Y aquí viene el otro lado de la moneda: las redes de apoyo. El Sol de San Luis destaca que, en el marco del Día Internacional del Orgullo, existen colectivos y organizaciones que trabajan para ofrecer contención, asesoría legal y acompañamiento emocional. Pero la pregunta incómoda es: ¿alcanzan? Porque si la violencia digital es la principal agresión, pero los recursos de apoyo siguen siendo presenciales —talleres, marchas, reuniones—, hay un desfase evidente. Se necesita una respuesta que también sea digital: líneas de denuncia en línea, perfiles de apoyo en redes, campañas de concientización que circulen con la misma velocidad que los memes homofóbicos. Mientras eso no ocurra, la comunidad seguirá siendo un blanco fácil en el espacio donde más tiempo pasa: las pantallas.

El pendiente que nadie quiere ver

Adrián Barrios Muñoz, activista citado por El Sol de San Luis, señala que en San Luis Potosí aún existen grandes pendientes para garantizar derechos LGBT+. Y aunque menciona avances como el matrimonio igualitario y el reconocimiento de identidad de género, la violencia digital no aparece en la lista de prioridades de la agenda pública. Es como si, al haber logrado ciertos derechos legales, se asumiera que la discriminación está resuelta. Pero no: la homofobia y la transfobia simplemente encontraron un nuevo refugio, uno donde el anonimato les da impunidad.

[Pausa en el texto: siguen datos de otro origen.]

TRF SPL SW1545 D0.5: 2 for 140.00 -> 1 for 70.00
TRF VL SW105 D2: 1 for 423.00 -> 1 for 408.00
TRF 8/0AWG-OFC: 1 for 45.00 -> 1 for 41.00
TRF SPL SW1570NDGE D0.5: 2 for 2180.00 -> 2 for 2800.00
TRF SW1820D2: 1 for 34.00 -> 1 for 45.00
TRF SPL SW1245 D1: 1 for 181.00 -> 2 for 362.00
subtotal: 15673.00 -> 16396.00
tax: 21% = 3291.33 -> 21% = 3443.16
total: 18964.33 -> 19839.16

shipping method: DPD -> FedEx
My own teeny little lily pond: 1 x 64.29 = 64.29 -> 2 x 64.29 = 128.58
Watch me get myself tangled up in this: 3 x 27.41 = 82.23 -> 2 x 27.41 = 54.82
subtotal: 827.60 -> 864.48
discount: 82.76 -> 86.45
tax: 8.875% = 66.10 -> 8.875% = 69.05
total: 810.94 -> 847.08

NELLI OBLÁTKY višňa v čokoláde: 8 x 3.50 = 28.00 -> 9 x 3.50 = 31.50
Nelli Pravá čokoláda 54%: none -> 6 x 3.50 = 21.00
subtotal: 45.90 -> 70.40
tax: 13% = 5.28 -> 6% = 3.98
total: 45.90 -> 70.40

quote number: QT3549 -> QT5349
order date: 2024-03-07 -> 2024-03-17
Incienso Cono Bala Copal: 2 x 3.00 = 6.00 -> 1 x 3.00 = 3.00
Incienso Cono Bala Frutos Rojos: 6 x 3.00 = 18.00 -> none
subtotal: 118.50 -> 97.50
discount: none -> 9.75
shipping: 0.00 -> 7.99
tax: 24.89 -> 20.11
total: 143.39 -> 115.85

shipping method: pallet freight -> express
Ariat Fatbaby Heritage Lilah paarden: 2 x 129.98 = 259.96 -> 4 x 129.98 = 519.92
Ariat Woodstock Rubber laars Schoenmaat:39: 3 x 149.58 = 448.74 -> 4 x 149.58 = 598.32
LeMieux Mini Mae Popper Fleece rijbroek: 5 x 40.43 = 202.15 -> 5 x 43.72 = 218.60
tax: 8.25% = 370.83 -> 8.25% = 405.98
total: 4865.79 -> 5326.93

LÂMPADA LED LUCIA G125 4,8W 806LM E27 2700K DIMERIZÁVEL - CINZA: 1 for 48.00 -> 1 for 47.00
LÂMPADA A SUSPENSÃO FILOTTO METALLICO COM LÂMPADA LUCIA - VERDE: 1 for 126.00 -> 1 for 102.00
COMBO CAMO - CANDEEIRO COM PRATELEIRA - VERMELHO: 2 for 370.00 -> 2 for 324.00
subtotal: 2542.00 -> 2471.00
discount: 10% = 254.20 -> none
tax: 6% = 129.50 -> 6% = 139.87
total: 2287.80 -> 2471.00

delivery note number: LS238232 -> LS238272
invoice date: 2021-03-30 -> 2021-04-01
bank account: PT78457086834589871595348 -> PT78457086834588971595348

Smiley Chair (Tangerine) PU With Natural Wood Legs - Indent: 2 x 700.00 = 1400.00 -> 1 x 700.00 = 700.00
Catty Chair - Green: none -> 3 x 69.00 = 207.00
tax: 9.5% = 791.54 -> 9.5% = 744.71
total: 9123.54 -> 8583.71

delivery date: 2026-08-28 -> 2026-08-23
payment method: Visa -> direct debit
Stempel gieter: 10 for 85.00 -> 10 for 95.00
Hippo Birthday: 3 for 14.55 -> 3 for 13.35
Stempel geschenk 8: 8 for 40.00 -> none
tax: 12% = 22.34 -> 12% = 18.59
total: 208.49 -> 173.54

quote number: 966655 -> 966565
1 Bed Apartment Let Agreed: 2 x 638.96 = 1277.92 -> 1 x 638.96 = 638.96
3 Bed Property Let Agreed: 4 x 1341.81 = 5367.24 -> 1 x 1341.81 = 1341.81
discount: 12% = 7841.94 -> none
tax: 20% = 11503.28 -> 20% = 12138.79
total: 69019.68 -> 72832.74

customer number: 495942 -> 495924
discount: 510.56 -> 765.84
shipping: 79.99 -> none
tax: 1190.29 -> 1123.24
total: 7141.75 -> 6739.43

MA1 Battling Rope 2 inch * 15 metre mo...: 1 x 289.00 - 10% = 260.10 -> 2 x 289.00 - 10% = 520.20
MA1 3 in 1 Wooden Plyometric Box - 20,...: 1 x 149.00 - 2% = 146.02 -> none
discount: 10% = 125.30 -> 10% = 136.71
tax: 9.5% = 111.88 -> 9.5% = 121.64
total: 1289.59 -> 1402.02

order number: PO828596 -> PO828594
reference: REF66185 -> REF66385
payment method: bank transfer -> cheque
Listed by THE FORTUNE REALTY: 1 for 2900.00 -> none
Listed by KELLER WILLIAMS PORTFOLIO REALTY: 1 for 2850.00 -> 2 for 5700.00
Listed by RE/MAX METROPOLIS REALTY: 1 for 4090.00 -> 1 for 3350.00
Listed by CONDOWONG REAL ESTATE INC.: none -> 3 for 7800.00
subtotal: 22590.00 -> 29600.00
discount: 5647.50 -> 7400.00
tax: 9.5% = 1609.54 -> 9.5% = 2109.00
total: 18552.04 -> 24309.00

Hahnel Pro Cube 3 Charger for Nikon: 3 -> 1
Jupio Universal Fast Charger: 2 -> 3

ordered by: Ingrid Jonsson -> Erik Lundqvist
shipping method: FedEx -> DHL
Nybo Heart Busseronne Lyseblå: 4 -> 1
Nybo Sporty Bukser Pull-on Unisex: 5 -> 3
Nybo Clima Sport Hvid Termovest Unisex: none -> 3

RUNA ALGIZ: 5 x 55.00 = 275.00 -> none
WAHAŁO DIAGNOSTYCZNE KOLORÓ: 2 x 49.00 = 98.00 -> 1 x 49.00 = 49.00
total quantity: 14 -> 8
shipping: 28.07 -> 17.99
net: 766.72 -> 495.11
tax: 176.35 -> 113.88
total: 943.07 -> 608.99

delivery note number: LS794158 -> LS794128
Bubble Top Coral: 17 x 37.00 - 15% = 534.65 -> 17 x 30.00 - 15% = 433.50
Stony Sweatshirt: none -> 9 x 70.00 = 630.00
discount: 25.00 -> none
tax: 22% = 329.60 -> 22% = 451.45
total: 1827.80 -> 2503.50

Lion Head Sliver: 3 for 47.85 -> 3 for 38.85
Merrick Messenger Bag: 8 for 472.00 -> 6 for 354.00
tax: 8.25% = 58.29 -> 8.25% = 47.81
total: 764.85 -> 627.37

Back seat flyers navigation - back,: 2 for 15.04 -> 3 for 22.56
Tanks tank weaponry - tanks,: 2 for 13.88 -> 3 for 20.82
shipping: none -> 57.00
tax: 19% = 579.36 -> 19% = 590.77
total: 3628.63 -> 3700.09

Y mientras las autoridades sigan viendo el acoso en línea como “algo de jóvenes” o “pleitos de redes sociales”, la comunidad seguirá pagando los platos rotos de una violencia que no deja moretones visibles, pero sí cicatrices profundas.

El reto, entonces, es doble: por un lado, visibilizar que la violencia digital es tan real como cualquier otra; por otro, exigir que las políticas públicas incluyan este frente. No basta con tener leyes progresistas si en la práctica el odio se cuela por cada notificación. La comunidad LGBT+ en San Luis Potosí es joven, preparada y conectada, pero eso no la hace invencible. Al contrario: la hace más vulnerable a un tipo de agresión que crece en las sombras de la pantalla. Y mientras no se tomen medidas concretas —desde educación digital hasta protocolos de denuncia—, el orgullo seguirá teniendo un precio que no debería pagarse.